Would you please set down the data again exactly as given, excluding the pictures?

━━━━━ Extracted data ━━━━━

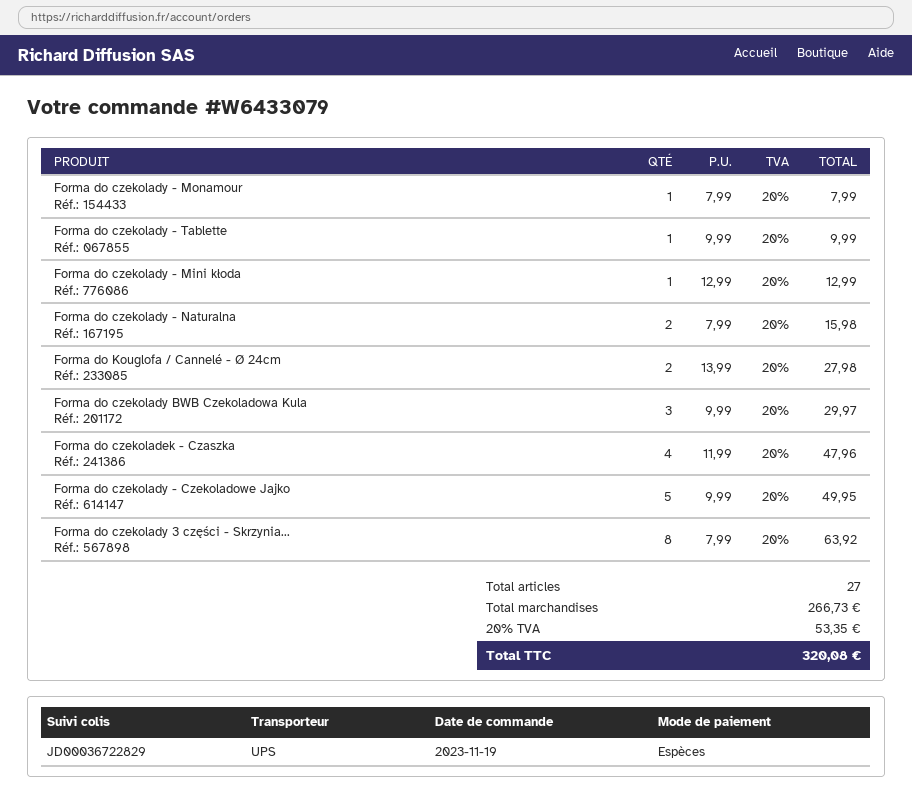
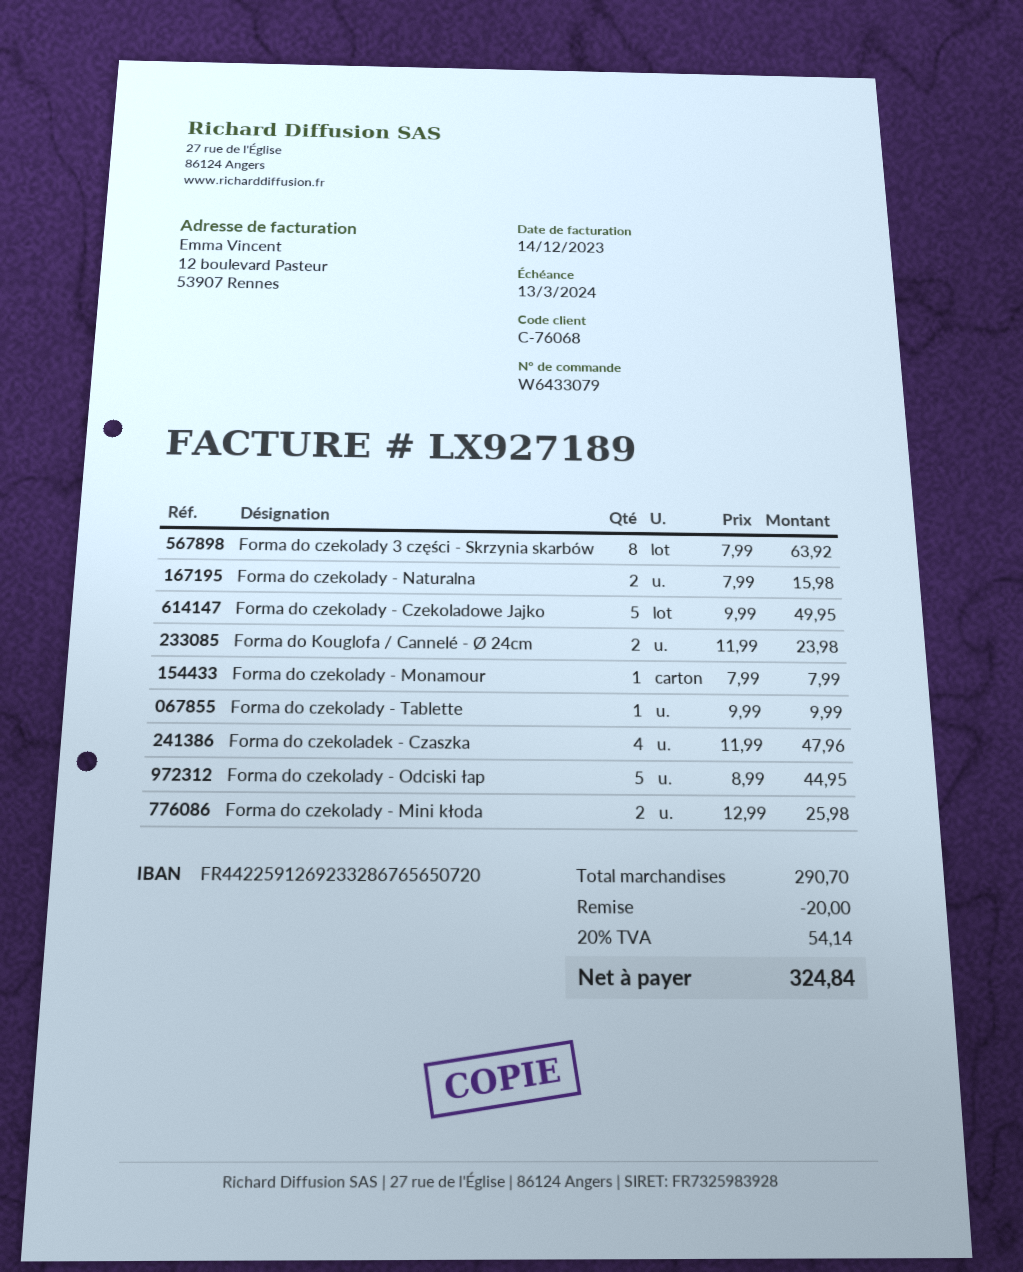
Forma do czekolady - Mini kłoda: 1 x 12.99 = 12.99 -> 2 x 12.99 = 25.98
Forma do Kouglofa / Cannelé - Ø 24cm: 2 x 13.99 = 27.98 -> 2 x 11.99 = 23.98
Forma do czekolady BWB Czekoladowa Kula: 3 x 9.99 = 29.97 -> none
Forma do czekolady - Odciski łap: none -> 5 x 8.99 = 44.95
subtotal: 266.73 -> 290.70
discount: none -> 20.00
tax: 20% = 53.35 -> 20% = 54.14
total: 320.08 -> 324.84

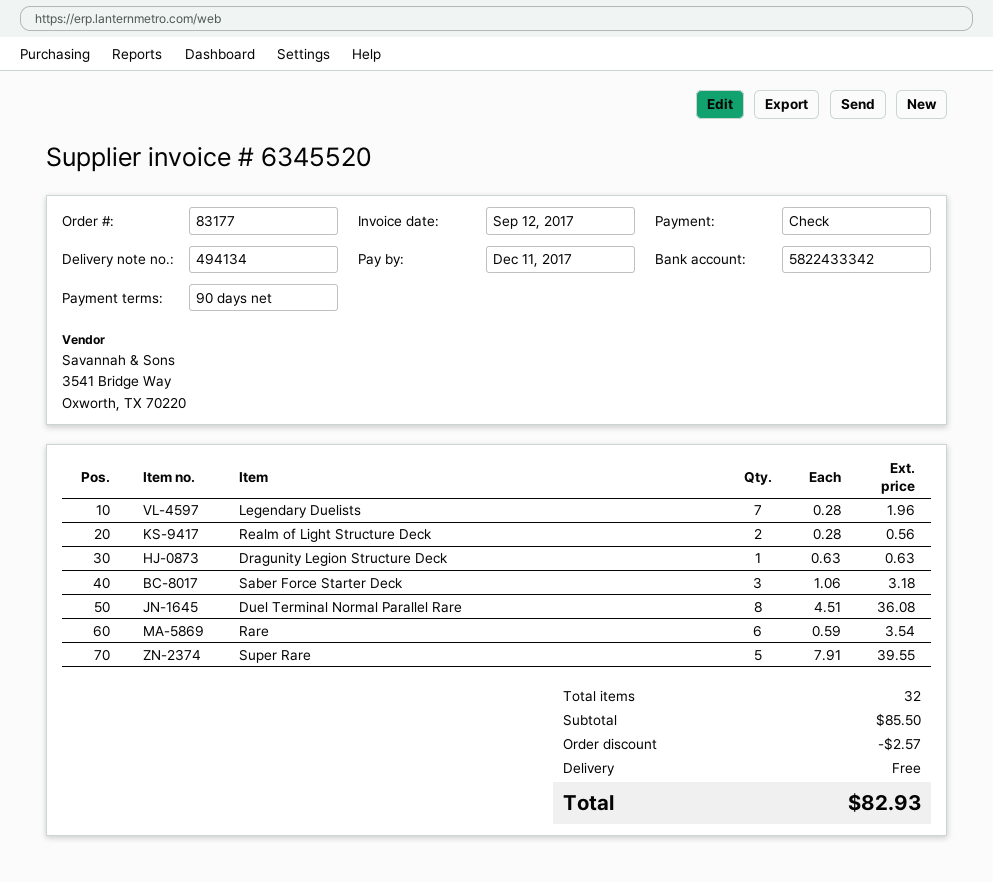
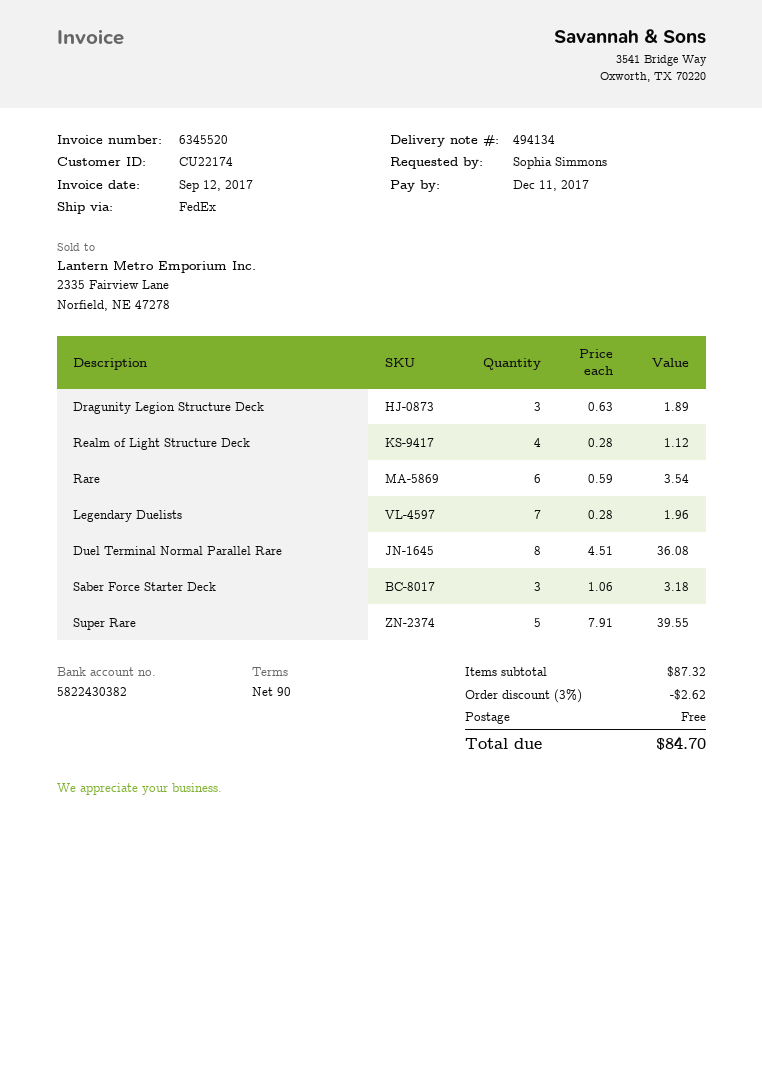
bank account: 5822433342 -> 5822430382
Realm of Light Structure Deck: 2 x 0.28 = 0.56 -> 4 x 0.28 = 1.12
Dragunity Legion Structure Deck: 1 x 0.63 = 0.63 -> 3 x 0.63 = 1.89
subtotal: 85.50 -> 87.32
discount: 2.57 -> 2.62
total: 82.93 -> 84.70

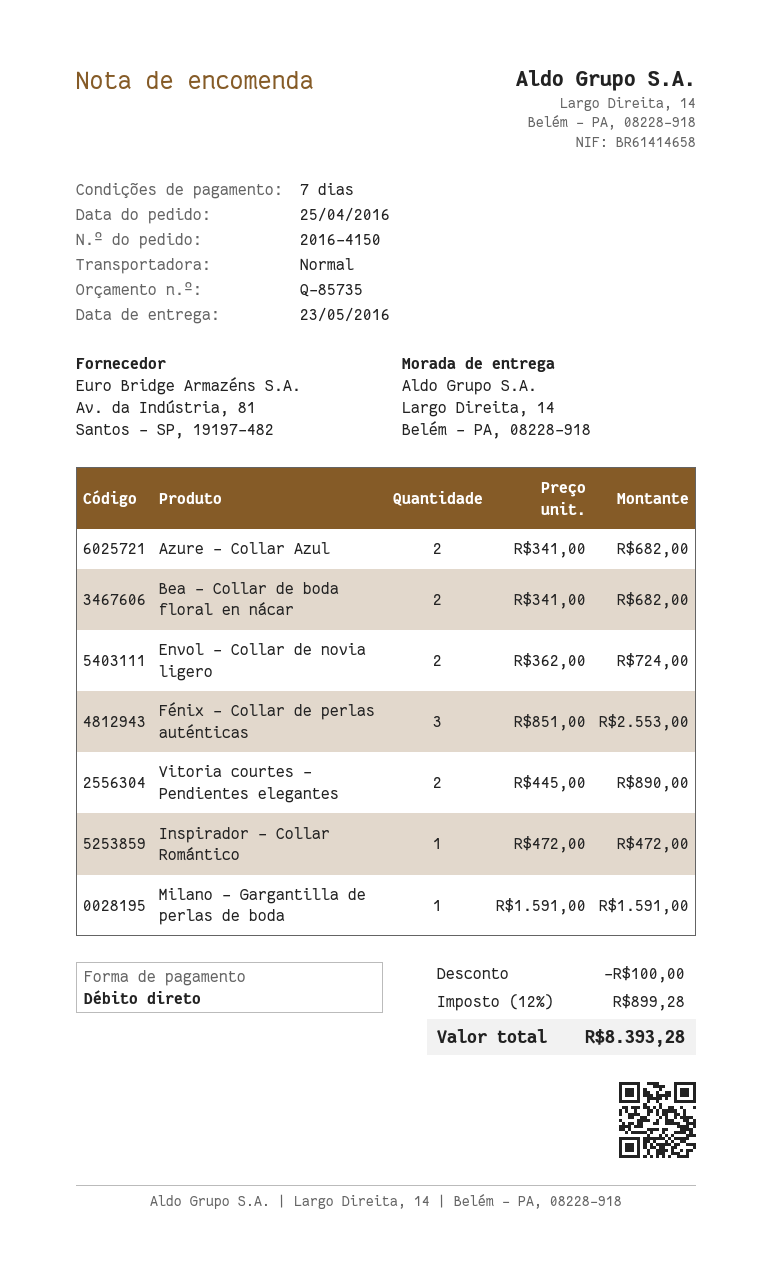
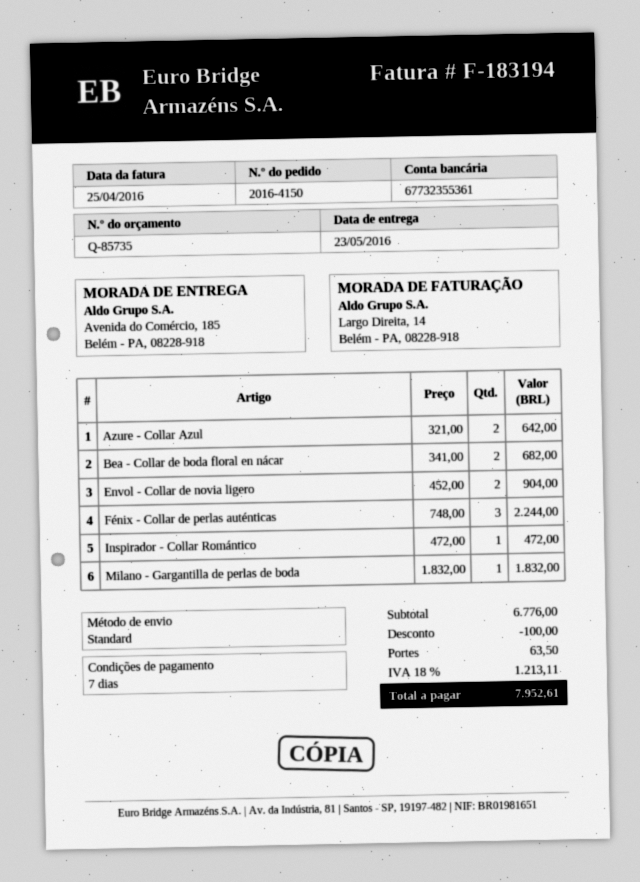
ship to: Largo Direita, 14, Belém - PA, 08228-918 -> Avenida do Comércio, 185, Belém - PA, 08228-918
Azure - Collar Azul: 2 x 341.00 = 682.00 -> 2 x 321.00 = 642.00
Envol - Collar de novia ligero: 2 x 362.00 = 724.00 -> 2 x 452.00 = 904.00
Fénix - Collar de perlas auténticas: 3 x 851.00 = 2553.00 -> 3 x 748.00 = 2244.00
Vitoria courtes - Pendientes elegantes: 2 x 445.00 = 890.00 -> none
Milano - Gargantilla de perlas de boda: 1 x 1591.00 = 1591.00 -> 1 x 1832.00 = 1832.00
shipping: none -> 63.50
tax: 12% = 899.28 -> 18% = 1213.11
total: 8393.28 -> 7952.61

━━━━━

Written answer
Forma do czekolady - Mini kłoda: 1 x 12.99 = 12.99 -> 2 x 12.99 = 25.98
Forma do Kouglofa / Cannelé - Ø 24cm: 2 x 13.99 = 27.98 -> 2 x 11.99 = 23.98
Forma do czekolady BWB Czekoladowa Kula: 3 x 9.99 = 29.97 -> none
Forma do czekolady - Odciski łap: none -> 5 x 8.99 = 44.95
subtotal: 266.73 -> 290.70
discount: none -> 20.00
tax: 20% = 53.35 -> 20% = 54.14
total: 320.08 -> 324.84

bank account: 5822433342 -> 5822430382
Realm of Light Structure Deck: 2 x 0.28 = 0.56 -> 4 x 0.28 = 1.12
Dragunity Legion Structure Deck: 1 x 0.63 = 0.63 -> 3 x 0.63 = 1.89
subtotal: 85.50 -> 87.32
discount: 2.57 -> 2.62
total: 82.93 -> 84.70

ship to: Largo Direita, 14, Belém - PA, 08228-918 -> Avenida do Comércio, 185, Belém - PA, 08228-918
Azure - Collar Azul: 2 x 341.00 = 682.00 -> 2 x 321.00 = 642.00
Envol - Collar de novia ligero: 2 x 362.00 = 724.00 -> 2 x 452.00 = 904.00
Fénix - Collar de perlas auténticas: 3 x 851.00 = 2553.00 -> 3 x 748.00 = 2244.00
Vitoria courtes - Pendientes elegantes: 2 x 445.00 = 890.00 -> none
Milano - Gargantilla de perlas de boda: 1 x 1591.00 = 1591.00 -> 1 x 1832.00 = 1832.00
shipping: none -> 63.50
tax: 12% = 899.28 -> 18% = 1213.11
total: 8393.28 -> 7952.61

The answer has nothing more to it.